Senator Obama responded sternly:

“Progress in Iraq cannot be measured by the same ideological fantasies that got us into this war, it must be measured by the reality of the facts on the ground, and today those sobering facts tell us to change our strategy and bring a responsible end to this war."

"No matter how much this Administration wishes it to be true, the idea that the situation in Iraq is improving because it only takes a security detail of 100 soldiers, three Blackhawk helicopters, and two Apache gunships to walk through a market in the middle of Baghdad is simply not credible or reflective of the facts on the ground."
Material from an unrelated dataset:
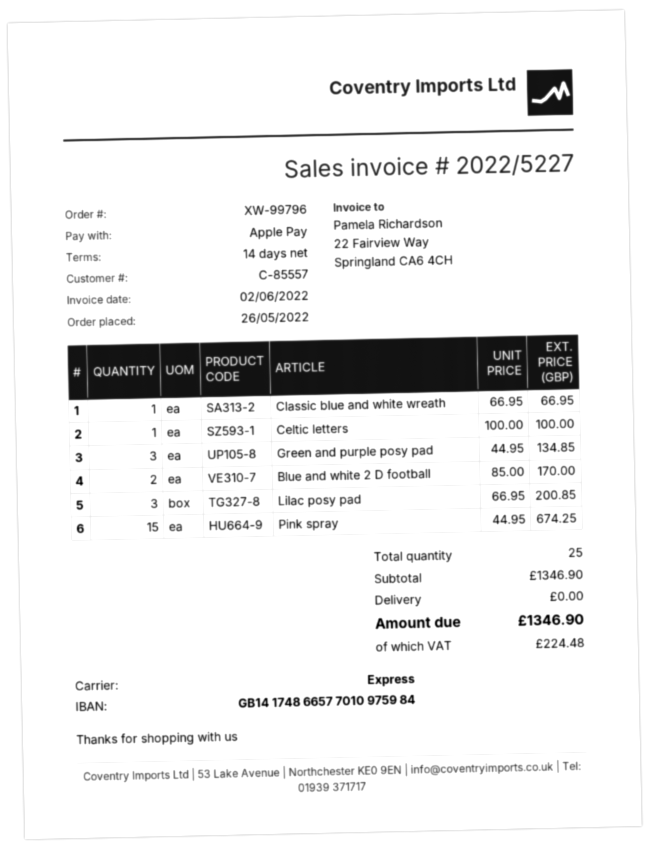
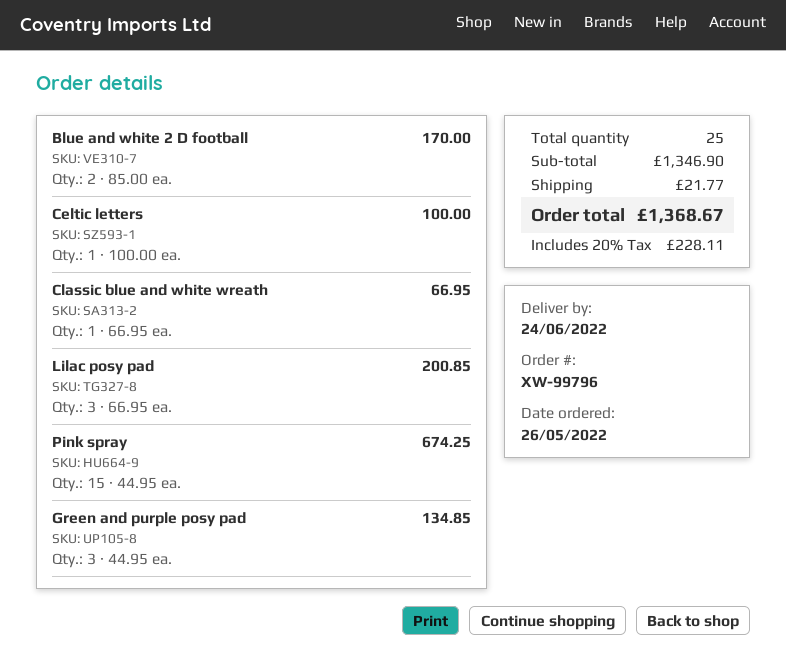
shipping: 0.00 -> 21.77
tax: 224.48 -> 228.11
total: 1346.90 -> 1368.67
"What we need today is a surge in honesty. The truth is, the Iraqis have made little progress toward the political solution between Shiia and Sunni which is the last, best hope to end this war. I believe that letting the Iraqi government know America will not be there forever is the best way to pressure the warring factions toward this political settlement, which is why my plan begins a phased withdrawal from Iraq on May 1st, 2007, with the goal of removing all combat troops by March 31st, 2008."

(via Greg from TPMCafe)

For more information on NDN's coverage of the 2008 Presidential election, click here.

What a tangled web they (willingly) weave

Following up on this morning's encouraging post on Rudy Giuliani's pillars for prosperity, two articles (here and here) highlight the former Mayor and GOP frontrunner's recommendation of Bernard Kerik and the White House's sound judgment - including that of Attorney General Alberto Gonzalez - in pursuing his nomination. The Washington Post notes:

A reconstruction of the failed nomination, assembled through interviews with key players, provides new details and a fuller account of the episode -- how Giuliani put forward a flawed candidate for high office, how Bush rushed the usual process in his eagerness to install a political ally and how Gonzales, as White House counsel, failed to stop the nomination despite the many warning signs. "The vetting process clearly broke down," said a senior White House official. "This should not happen." 
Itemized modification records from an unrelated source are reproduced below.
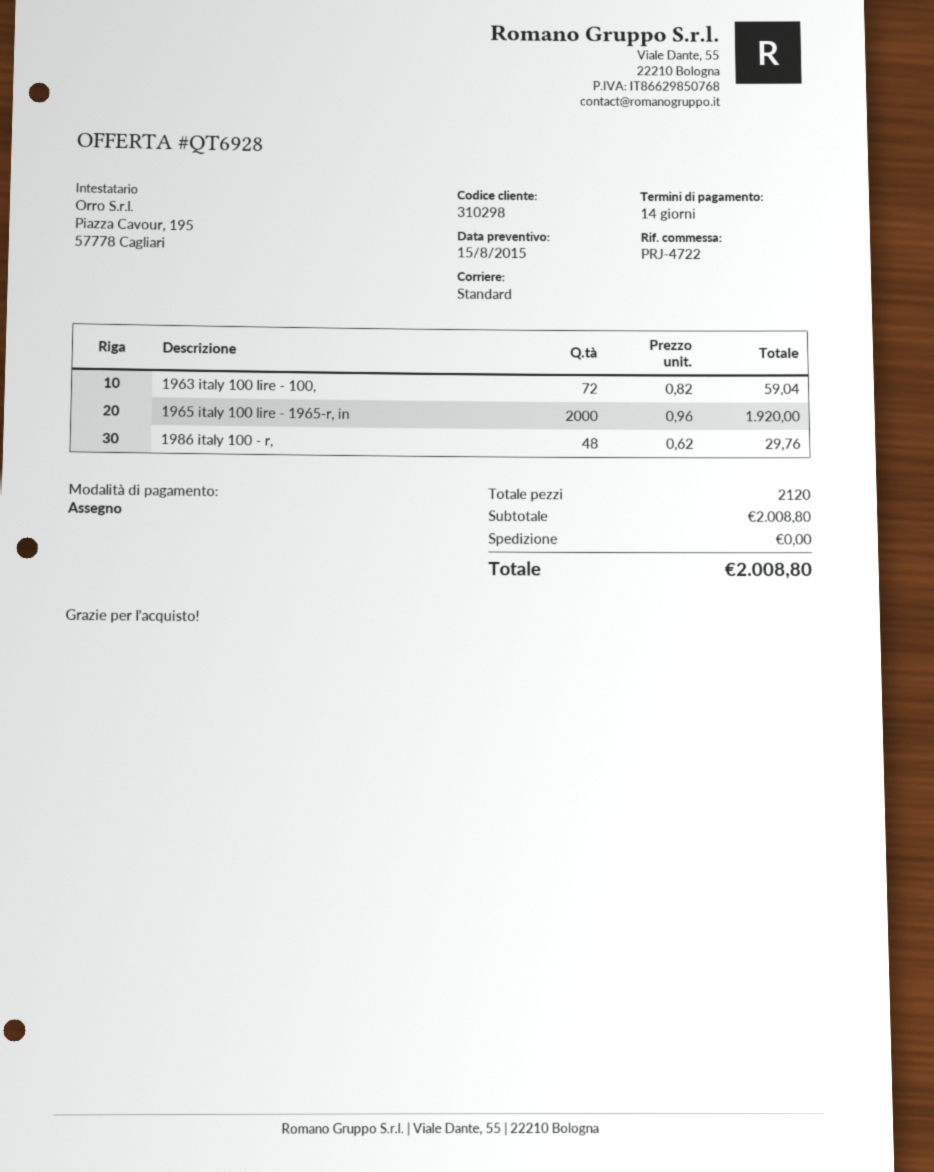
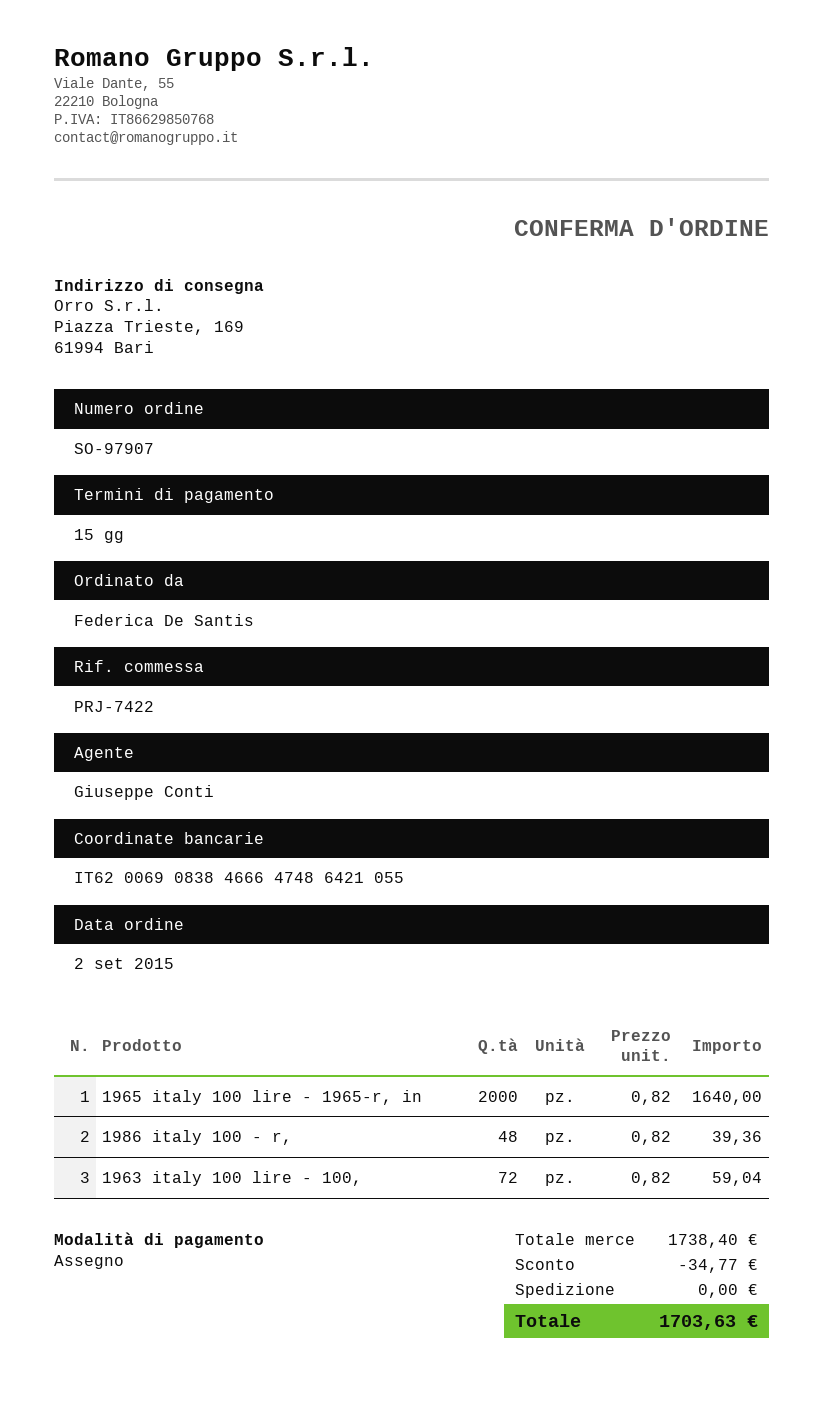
payment terms: 14 days -> 15 days
reference: PRJ-4722 -> PRJ-7422
1965 italy 100 lire - 1965-r, in: 2000 x 0.96 = 1920.00 -> 2000 x 0.82 = 1640.00
1986 italy 100 - r,: 48 x 0.62 = 29.76 -> 48 x 0.82 = 39.36
subtotal: 2008.80 -> 1738.40
discount: none -> 34.77
total: 2008.80 -> 1703.63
Newsweek adds fuel to the already cumbersome fire, shedding light on the reasoning behind Kerik's withdrawal. Citing his past connections with a businessmen allegedly tied to the mafia, as well as a prison guard with whom he had an affair, the article explains:

Federal prosecutors in New York have informed Kerik that he is a "target" of a criminal investigation into possible tax problems, illegal wiretapping and making false statements in an FBI questionnaire connected to Kerik's nomination. Earlier this year, said two legal sources (who asked for anonymity due to the ongoing investigation), Kerik's lawyers agreed with prosecutors to extend the statute of limitations for the Kerik probe until next October.

...such an honest and compassionate vetting process!

NDN in NYC

Last night, NDN held a meet and greet with Representative Anthony Weiner. Below are a few pictures from the event.

Help us update: "Meeting the Challenges of the 21st Century Global Economy" from NDN's Agenda for Hope and Progress

NDN needs your help to update our agenda. Last week we began the important process of updating the NDN Agenda for Hope and Progress, the document that defines our governing philosophy and is at the center of all our advocacy work. This week we are asking for your feedback on the first section of the NDN agenda "Meeting the Challenges of the 21st Century Economy."  After you read the section below, sign-up for an NDN Blog account, if you haven't already, and share your ideas with us in the comments section. 

From NDN's Agenda for Hope and Progress...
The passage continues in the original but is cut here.